Le Président camerounais, Paul Biya, a annoncé ce dimanche 13 juillet 2025 sa candidature à un huitième mandat consécutif à la tête de l’État, à l’âge de 92 ans et après près de 43 ans au pouvoir. Cette déclaration, publiée sobrement sur les réseaux sociaux, rompt avec les usages internes de son propre parti, le Rassemblement démocratique du peuple camerounais (RDPC), et confirme une fois de plus l’ancrage d’un pouvoir hyperpersonnalisé, hermétique à la transition démocratique et insensible aux dynamiques de renouveau politique.
Au fond, l’annonce de ce dimanche est tout, sauf une surprise. Depuis plusieurs semaines, les signes avant-coureurs d’un nouveau tour de piste présidentiel se multipliaient : réunions discrètes entre caciques du régime, mobilisations des relais régionaux du pouvoir, déclarations ambivalentes de ministres. Pourtant, l’effet de stupeur reste intact, tant cette candidature incarne une forme d’acharnement politique qui semble défier les lois de la biologie, de la décence et de l’histoire.
Un pouvoir figé dans l’immobilisme
Car qu’a-t-on à attendre d’un huitième mandat présidentiel, si ce n’est la prolongation d’un système à bout de souffle ? Depuis 1982, le Cameroun vit au rythme d’un pouvoir verrouillé, marqué par l’immobilisme, les violations des droits humains, la centralisation autoritaire et une élite politique vieillissante. La longévité du chef de l’État est devenue moins une preuve de stabilité que le symptôme d’un blocage démocratique profond. À l’heure où l’Afrique connaît, ici et là, des transitions jeunes, dynamiques, parfois chaotiques mais souvent vivifiantes, le Cameroun reste figé, comme pris dans l’étreinte d’une histoire qui refuse d’avancer.

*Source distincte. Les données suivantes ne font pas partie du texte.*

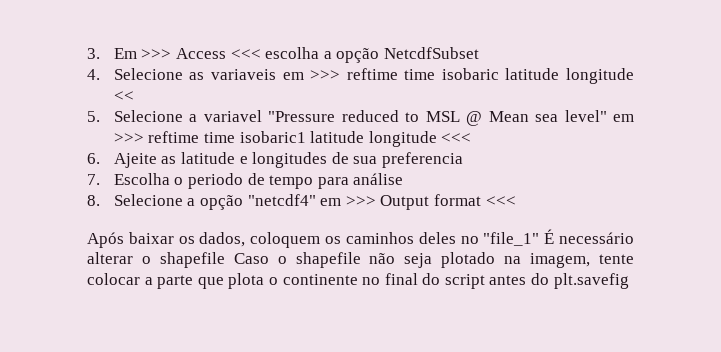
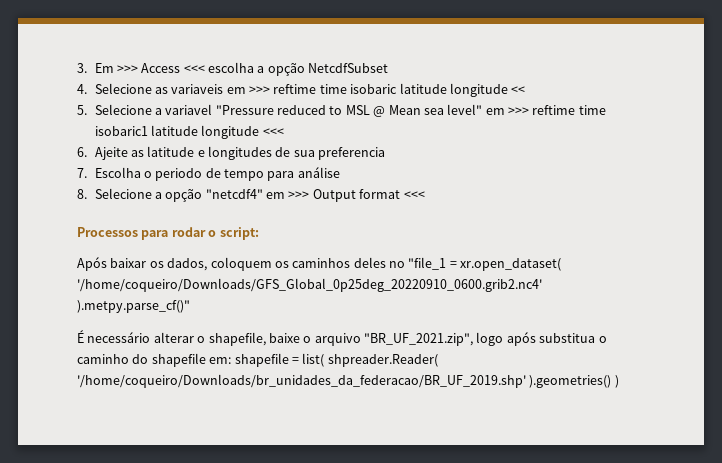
(516, 201) none -> [77,227,259,240] // Processos para rodar o script:
[483,229,634,246] [87,252,635,268] [87,273,629,289] "file_1" É necessário alterar o shapefile Caso o shapefile não seja plotado na imagem, tente colocar a parte que plota o continente no final do script antes do plt.savefig -> [408,257,562,271] [77,278,542,292] [77,300,190,313] [77,330,607,346] [77,353,438,367] [77,374,619,388] "file_1 = xr.open_dataset( '/home/coqueiro/Downloads/GFS_Global_0p25deg_20220910_0600.grib2.nc4' ).metpy.parse_cf()" // É necessário alterar o shapefile, baixe o arquivo "BR_UF_2021.zip", logo após substitua o caminho do shapefile em: shapefile = list( shpreader.Reader( '/home/coqueiro/Downloads/br_unidades_da_federacao/BR_UF_2019.shp' ).geometries() )

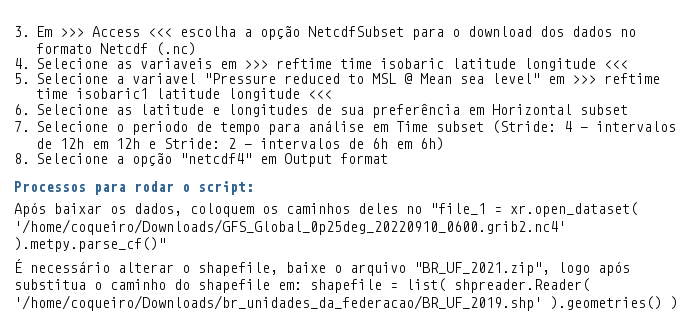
(389, 68) none -> [412,26,637,40] [36,42,197,56] para o download dos dados no formato Netcdf (.nc)
[511,86,526,94] << -> [604,60,629,69] <<<
[94,147,128,160] Ajeite -> [36,104,109,115] Selecione
[318,147,386,160] preferencia -> [372,103,629,118] preferência em Horizontal subset
[94,167,141,178] Escolha -> [36,121,109,132] Selecione
(340, 172) none -> [372,120,677,134] [36,137,445,151] em Time subset (Stride: 4 - intervalos de 12h em 12h e Stride: 2 - intervalos de 6h em 6h)
[288,191,310,199] >>> -> (277, 160) none
[403,191,425,199] <<< -> (389, 158) none

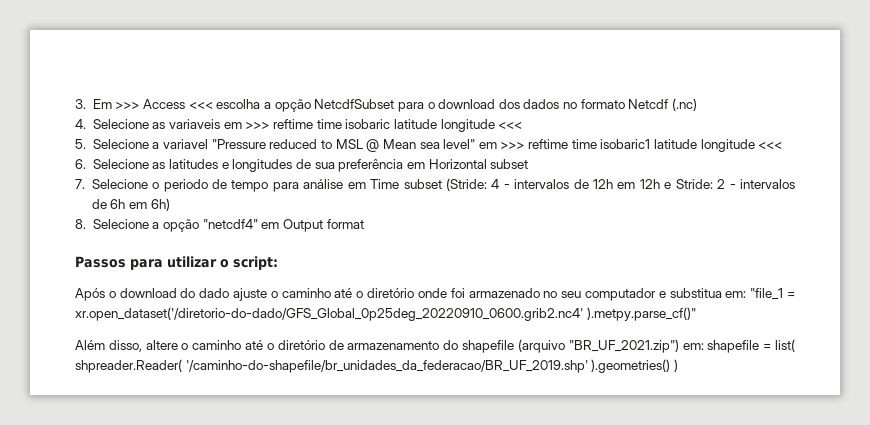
[140,104,205,115] latitude -> [169,159,219,169] latitudes
[14,181,174,195] Processos para rodar -> [75,256,217,270] Passos para utilizar
[54,202,638,217] [14,219,566,235] [14,237,166,252] [14,259,630,276] [14,279,270,293] baixar os dados, coloquem os caminhos deles no "file_1 = xr.open_dataset( '/home/coqueiro/Downloads/GFS_Global_0p25deg_20220910_0600.grib2.nc4' ).metpy.parse_cf()" // É necessário alterar o shapefile, baixe o arquivo "BR_UF_2021.zip", logo após substitua o caminho do shapefile -> [108,288,796,301] [75,307,696,321] [75,339,679,353] o download do dado ajuste o caminho até o diretório onde foi armazenado no seu computador e substitua em: "file_1 = xr.open_dataset('/diretorio-do-dado/GFS_Global_0p25deg_20220910_0600.grib2.nc4' ).metpy.parse_cf()" // Além disso, altere o caminho até o diretório de armazenamento do shapefile (arquivo "BR_UF_2021.zip")
[14,295,542,311] '/home/coqueiro/Downloads/br_unidades_da_federacao/BR_UF_2019.shp' -> [185,360,588,373] '/caminho-do-shapefile/br_unidades_da_federacao/BR_UF_2019.shp'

La justification avancée par le Président, selon laquelle il aurait « répondu favorablement aux appels pressants » venus des dix régions du pays et de la diaspora, sonne comme un refrain connu. Elle repose sur cette vieille rhétorique du « peuple qui réclame son chef », stratégie classique de légitimation des pouvoirs patrimoniaux en fin de cycle. Elle ne saurait faire oublier que ce pouvoir est aujourd’hui contesté, y compris dans ses rangs. Les défections récentes, notamment celles d’Issa Tchiroma Bakary ou de Bello Bouba Maïgari, montrent que l’unanimisme affiché par les médias d’État ne résiste plus aux fractures internes du régime.
Un contexte national alarmant
La candidature de Paul Biya intervient également dans un contexte politique et sécuritaire tendu. La crise anglophone continue de s’enliser dans les régions du Nord-Ouest et du Sud-Ouest, avec son cortège de violences, d’exactions et de déplacés. Le pays est confronté à des défis économiques majeurs, à une jeunesse désabusée, à une administration sclérosée. Face à cette réalité, le discours du Président promettant « sécurité » et « bien-être » sonne comme une rengaine sans crédibilité, tant les « résultats visibles et appréciables » qu’il évoque sont de plus en plus difficiles à percevoir pour la majorité des Camerounais.
Au lieu de préparer le pays à une transition apaisée, inclusive et moderne, Paul Biya préfère rejouer la carte du maintien, du statu quo, de l’éternel retour. Il prive ainsi le Cameroun d’une occasion historique de se réinventer. Encore une fois, il escamote le débat sur la relève, sur la transparence électorale, sur le renouveau des institutions. Il prolonge une ère où la compétition électorale semble verrouillée d’avance, face à une opposition persécutée, mais qui tente de se structurer autour de figures comme Maurice Kamto ou Cabral Libii.
Le peuple camerounais mérite mieux qu’une campagne refermée sur la figure d’un homme dont la longévité dépasse désormais celle de nombreux monarques. Il mérite une vraie élection, avec un véritable choix démocratique. Le temps est venu, pour le Cameroun, de sortir du cycle des candidatures éternelles, de construire une démocratie vivante, capable d’inclure sa jeunesse, ses femmes, ses régions, et de penser l’avenir au lieu de ressasser un passé figé.
Paul Biya pourra bien se présenter. Mais l’histoire, elle, ne se répète jamais tout à fait. Elle pourrait bien finir par le dépasser.